**Task objective**
Among the entries, which lines carry the string "that"? Copy every one.

━━ Records for this task ━━

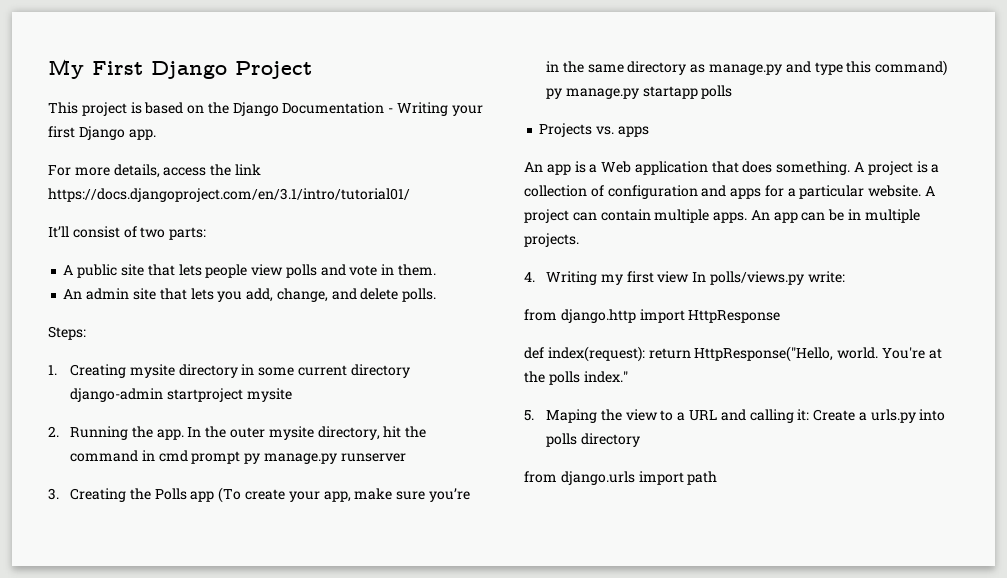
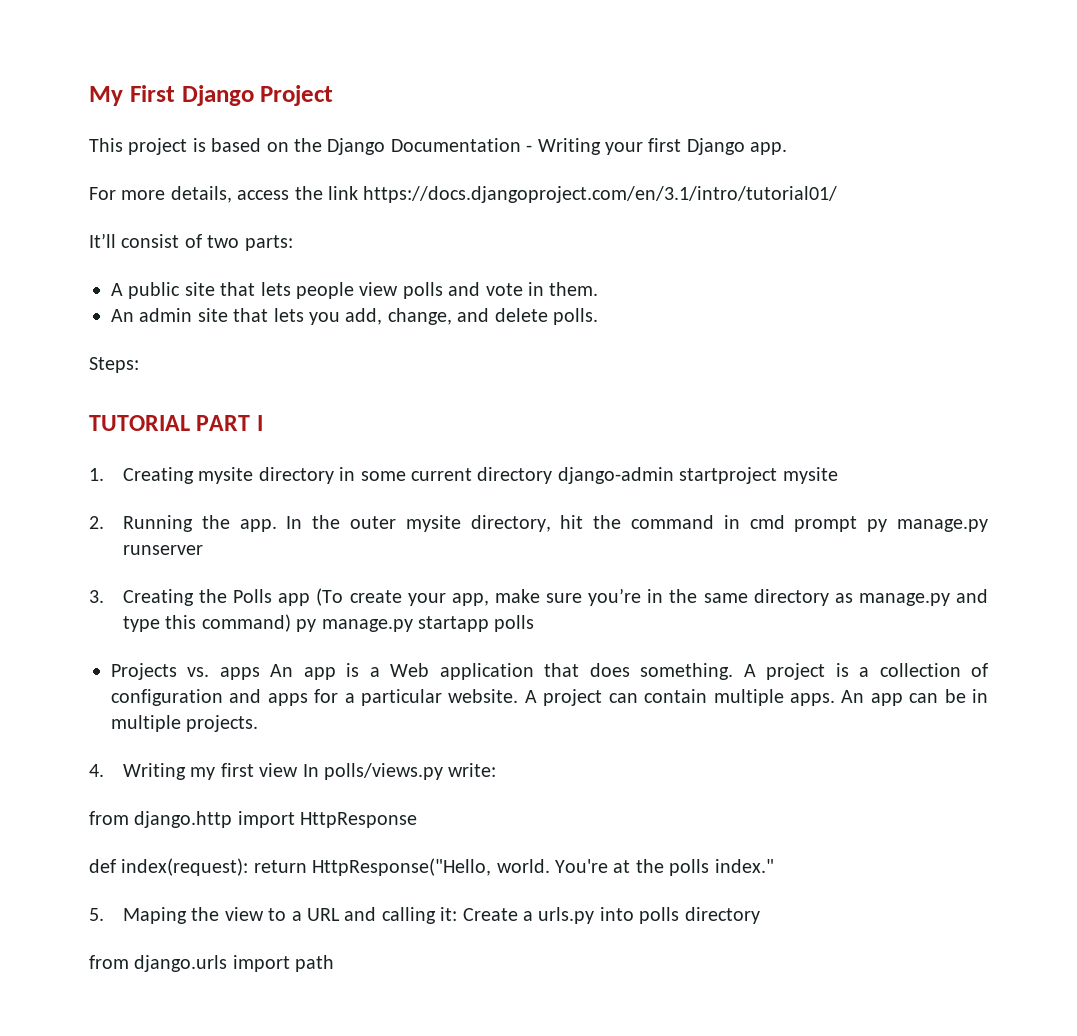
+ TUTORIAL PART I
- Projects vs. apps
- An app is a Web application that does something.
+ Projects vs. apps An app is a Web application that does something.

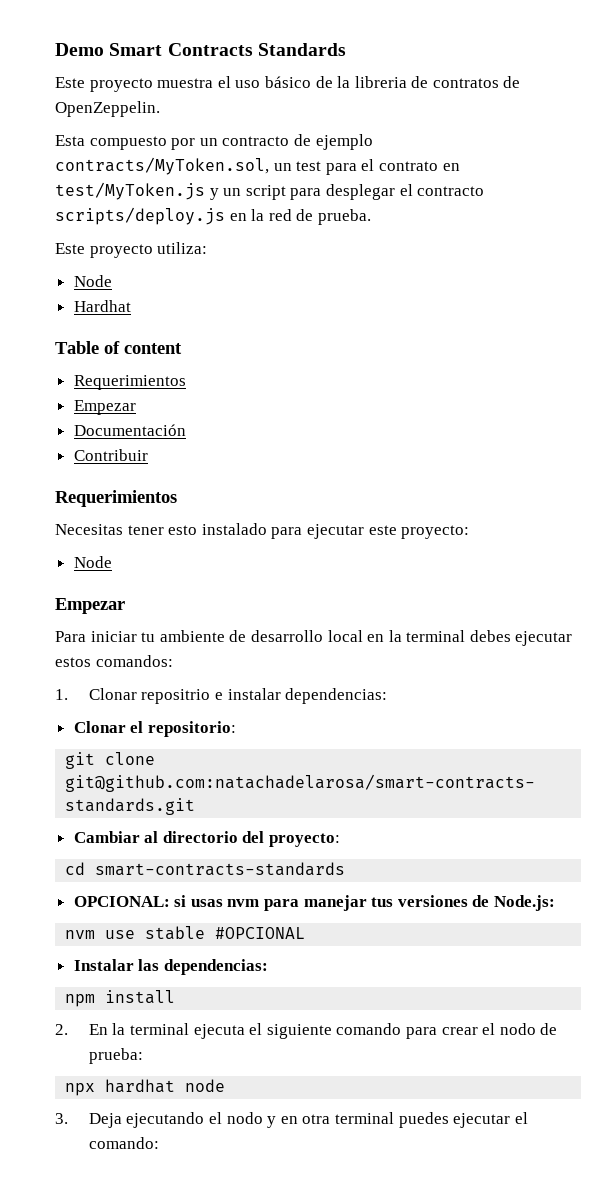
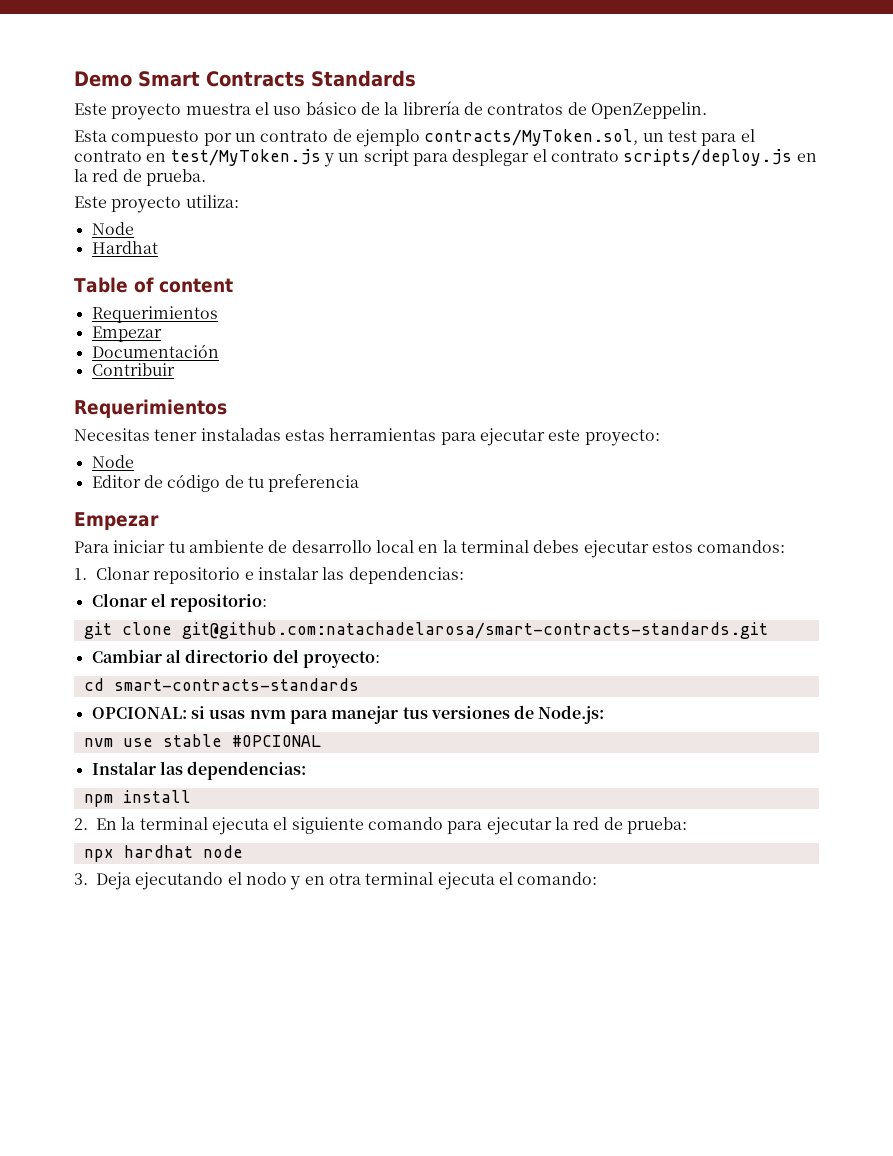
- Este proyecto muestra el uso básico de la libreria de contratos de OpenZeppelin.
+ Este proyecto muestra el uso básico de la librería de contratos de OpenZeppelin.
- Esta compuesto por un contracto de ejemplo contracts/MyToken.sol, un test para el contrato en test/MyToken.js y un script para desplegar el contracto scripts/deploy.js en la red de prueba.
+ Esta compuesto por un contrato de ejemplo contracts/MyToken.sol, un test para el contrato en test/MyToken.js y un script para desplegar el contrato scripts/deploy.js en la red de prueba.
- Necesitas tener esto instalado para ejecutar este proyecto:
+ Necesitas tener instaladas estas herramientas para ejecutar este proyecto:
+ Editor de código de tu preferencia
- 1. Clonar repositrio e instalar dependencias:
+ 1. Clonar repositorio e instalar las dependencias:
- 2. En la terminal ejecuta el siguiente comando para crear el nodo de prueba:
+ 2. En la terminal ejecuta el siguiente comando para ejecutar la red de prueba:
- 3. Deja ejecutando el nodo y en otra terminal puedes ejecutar el comando:
+ 3. Deja ejecutando el nodo y en otra terminal ejecuta el comando:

━━━

**The answer**
- An app is a Web application that does something.
+ Projects vs. apps An app is a Web application that does something.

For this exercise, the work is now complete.